BERITA

Home Berita

Kades dan Pemilik Homestay Pelatihan Pemasaran Online

images

24-01-2017

Kementerian Pariwisata (Kemenpar) menggelar pelatihan Kapasitas Usaha Masyarakat Destinasi Pariwisata, Homestay dan Go Digital, Senin (23/1/2017).

Pelatihan yang diikuti pemilik homestay, kepala desa dan penggiat wisata ini untuk memberikan daya jual homestay di Banyuwangi. Pelatihan ini meliputi tentang pemberdayaan homestay berstandar internasional dan pemasaran homestay secara online. 

Pemerintah saat ini tengah mengembangkan homestay berbasis desa wisata. Terdapat 74.954 desa di Indonesia yang memiliki potensi atraksi desa wisata. Mulai dari desa wisata bahari, desa wisata sungai, desa wisata irigasi, dan desa wisata danau. 

Homestay masuk dalam urutan kedua dari 10 prioritas Kemenpar.
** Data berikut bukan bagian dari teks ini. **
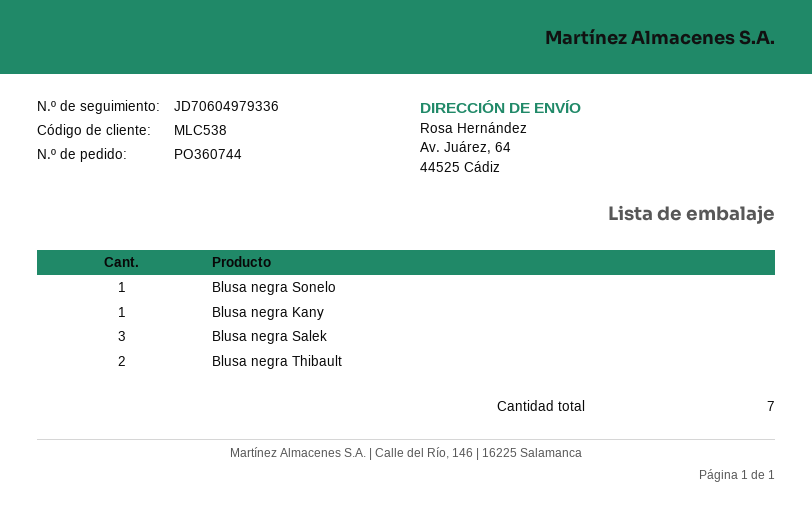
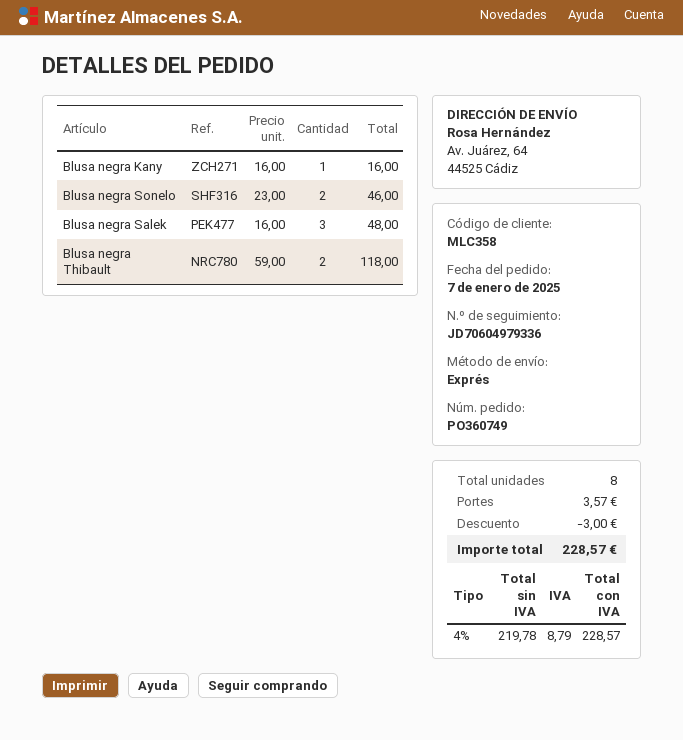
order number: PO360744 -> PO360749
customer number: MLC538 -> MLC358
Blusa negra Sonelo: 1 -> 2
total quantity: 7 -> 8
Pertama e-tourism, kedua homestay, airlines, branding, top-10 originasi, top destinasi utama (destinasi branding), pengembangan 10 destinasi pariwisata prioritas, sertifikasi kompetensi SDM dan gerakan sadar wisata, peningkatan investasi pariwisata dan pengelolaan crisis centre. 

"Kami terus mendorong, agar pemerintah daerah bisa meningkatkan homestay. Ini merupakan pasar yang potensial," kata Asisten Deputi Tata Kelola Destinasi dan Pemberdayaan Masyarakat, Kementerian Pariwisata (Kemenpar), Oneng Setya Harini usai membuka acara di Hotel Ketapang Indah. 

Menurut Oneng, ketertarikan pengunjung terhadap homestay akan naik dari 10 persen di 2016 menjadi 15 persen di 2020, di kota-kota besar dunia. Dari 2 persen di 2016, menjadi 5 persen di 2020 di Asia Tenggara. Karena itu, homestay kini tidak bisa dianggap remeh. 

Namun menurut Oneng, homestay harus memiliki karakter dan kriteria. Terutama homestay harus memiliki atraksi wisata. Memiliki daya tarik wisata khususnya wisata budaya, dengan mengangkat kembali arsitektur tradisional nusantara. Lokasinya berada di desa wisata sehingga masyarakat dapat berinteraksi dengan masyarakat lokal. 

"Yang penting lagi, menjadi tempat tinggal yang aman bersih dan nyaman bagi wisatawan, dengan pengelolaan homestay berstandar internasional," kata Oneng. 

Oneng mengaku keunggulan homestay dibandingkan hotel, proses pembangunannya yang lebih cepat. Lama pembangunan homestay sekitar enam bulan, sedangkan hotel bisa sampai lima tahun. Homesyat low cost tourism, sedangkan hotel high cos tourism.

Namun Oneng mengingatkan hal yang terpenting adalah pemasaran. Saat ini Kemenpar telah bekerja sama dengan Telkom, untuk pemasaran digital melalui aplikasi Indonesia Tourism Exchange (ITX). 

Dalam ITX ini terdapat fitur penyedia produk wisata. Seperti pemesanan pesawat, hotel, restaurant, persewaan mobil, pertunjukan, paket tur, serta portal informasi seperti rumah sakit, atraksi, event, kantor polisi dan lainnya. 

"Untuk pemasaran kami telah bekerja sama dengan Telkom, melalui aplikasi ITX," kata Oneng. 

Oneng menjelaskan, industri pariwisata berbasis digital ini berfungsi untuk meningkatkan revenue industri pariwisata, dengan memperluas jaringan distribusi International. Meningkatkan customer experience melalui pemesanan dengan mudah, cepat, aman, terpecaya. 

Selain itu, juga untuk mengefisiensi operation perusahaan pariwisata melalui booking system, yang terintegrasi secara online ke distribution channel.

"Kami harap pelaku pariwisata di Banyuwangi bisa meningkatkan ini. Apalagi target kunjungan wisatawan ke Jawa Timur pada tahun ini, 649.000 wisatawan mancanegara, dan 54 juta wisatawan nusantara," tandas Oneng.